The importance of fully evaluating the effect of design parameters on well optimization was a major take-away from the study’s findings, according to Sanderson.
“A headline conclusion is, a lot of the bigger companies are trying to standardize, standardize, standardize to reduce the AFE cost. But in standardizing, they can overlook the subtleties of different completion design parameters driving well productivity,” he said.
Some well-design inefficiency is probably inevitable, and Deloitte noted that the largest companies have a tendency to spend on experimentation and innovation as they sharpen their unconventional play skills.

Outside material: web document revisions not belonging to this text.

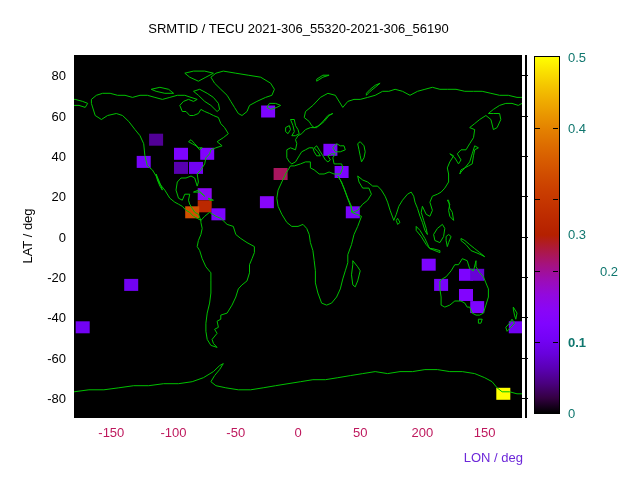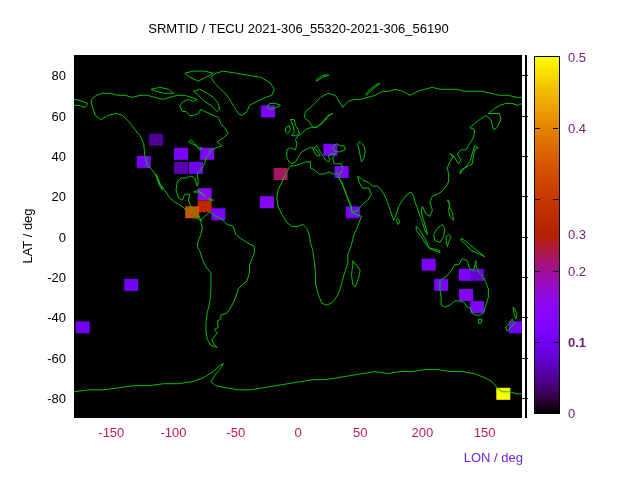--- a/index.html
+++ b/index.html
@@ -20,21 +20,21 @@
   .right-border{
     position:absolute;left:525px;top:55px;width:2px;height:363px;background:#000;
   }
   .rtic{position:absolute;height:1px;width:7px;background:#000;}
   .cbar{
     position:absolute;left:534px;top:56px;width:24px;height:356px;
     border:1px solid #000;box-sizing:content-box;
   }
   .cbar-tic{position:absolute;height:1px;background:#000;}
   .cbar-label{
-    position:absolute;left:568px;font-size:13px;color:#701a75;
+    position:absolute;left:568px;font-size:13px;color:#0f766e;
     transform:translateY(-50%);white-space:nowrap;
   }
   .x-tick{
     position:absolute;width:60px;text-align:center;font-size:13px;color:#be185d;top:425px;
   }
   .y-tick{
     position:absolute;left:10px;width:56px;text-align:right;font-size:13px;color:#000;
     transform:translateY(-50%);
   }
   .x-axis-title{
@@ -131,21 +131,21 @@
     <div class="rtic" style="left: 521px; top: 276.833px;"></div>
     <div class="rtic" style="left: 521px; top: 317.167px;"></div>
     <div class="rtic" style="left: 521px; top: 357.5px;"></div>
     <div class="rtic" style="left: 521px; top: 397.833px;"></div>
   </div>
 
 <div class="cbar" id="cbar" style="background: linear-gradient(to top, rgb(0, 0, 0) 0%, rgb(52, 0, 66) 4.2%, rgb(74, 0, 127) 8.3%, rgb(90, 0, 180) 12.5%, rgb(104, 1, 221) 16.7%, rgb(116, 2, 246) 20.8%, rgb(128, 4, 255) 25%, rgb(138, 6, 246) 29.2%, rgb(147, 9, 221) 33.3%, rgb(156, 13, 180) 37.5%, rgb(165, 18, 127) 41.7%, rgb(173, 25, 66) 45.8%, rgb(180, 32, 0) 50%, rgb(188, 41, 0) 54.2%, rgb(195, 51, 0) 58.3%, rgb(202, 62, 0) 62.5%, rgb(208, 76, 0) 66.7%, rgb(215, 91, 0) 70.8%, rgb(221, 108, 0) 75%, rgb(227, 127, 0) 79.2%, rgb(233, 148, 0) 83.3%, rgb(239, 171, 0) 87.5%, rgb(244, 196, 0) 91.7%, rgb(250, 224, 0) 95.8%, rgb(255, 255, 0) 100%);"></div>
 <div id="cbar-labels">
     <div class="cbar-label" style="top: 413px;">0</div>
     <div class="cbar-label" style="top: 341.8px; font-weight: bold;">0.1</div>
-    <div class="cbar-label" style="top: 270.6px;">0.2</div>
+    <div class="cbar-label" style="top: 270.6px; margin-left: 32px;">0.2</div>
     <div class="cbar-label" style="top: 210px; margin-top: 24px;">0.3</div>
     <div class="cbar-label" style="top: 128.2px;">0.4</div>
     <div class="cbar-label" style="top: 57px;">0.5</div>
   </div>
 
 <div id="xticks">
     <div class="x-tick" style="left: 81.3333px;">-150</div>
     <div class="x-tick" style="left: 143.556px;">-100</div>
     <div class="x-tick" style="left: 205.778px;">-50</div>
     <div class="x-tick" style="left: 268px;">0</div>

Also, “there was some trial and error – there was some brute force, saying if we pushed this (completion approach) over 3,000 feet, why wouldn’t 10,000 feet be better?” Sanderson said.
Growing Importance of Data Analysis
For the geoscientist, a major message is that data and statistical analysis skills and related technology like machine learning couldn’t be more important in today’s operating environment. Deloitte opined that companies might want “to complement their sophisticated technical models with comprehensive analytical perspectives.”
“It’s mostly analyzing these large datasets that exist now and getting the performance information fed back into the well design,” Sanderson said.
“The challenge is to get the feedback of performance into well designs” through an effective feedback loop, he added.
In that view, finding out “What has worked?” is less important than discovering “What is working?” And then use that information to guide operations “in a timely fashion,” Sanderson said.
“It’s maybe a little easier when you’re drilling one well at a time than when you’re drilling 12 wells at a time,” he acknowledged.
Sanderson cited the significant capital savings opportunities available to shale drillers, the size of the remaining U.S. unconventional resource potential and the room for operating improvements and efficiencies as clearly indicating a promising future.
“I take issue with what some other observers are saying, talking about, ‘This shale revolution may be about over,’” he commented.
He said he recently heard a comment that shales are “in the seventh inning,” implying that shale plays are nearing the end of their run.
“There will be a second act in shale. I don’t know what it’s going to be. If I did, I’d go out and invest in it right now,” Sanderson said.
“The prize that’s being left behind is so big there’s a lot of value in cracking the code to what comes next in unlocking this,” he noted.
That points to the Importance of continued innovation, research and development efforts and academic research into shales, he said.
“Innovation in unconventionals is far from over,” Sanderson said. “The unrecovered resource is too large and there are just too many good geologists, geoscientists, engineers, involved in working on new ideas.”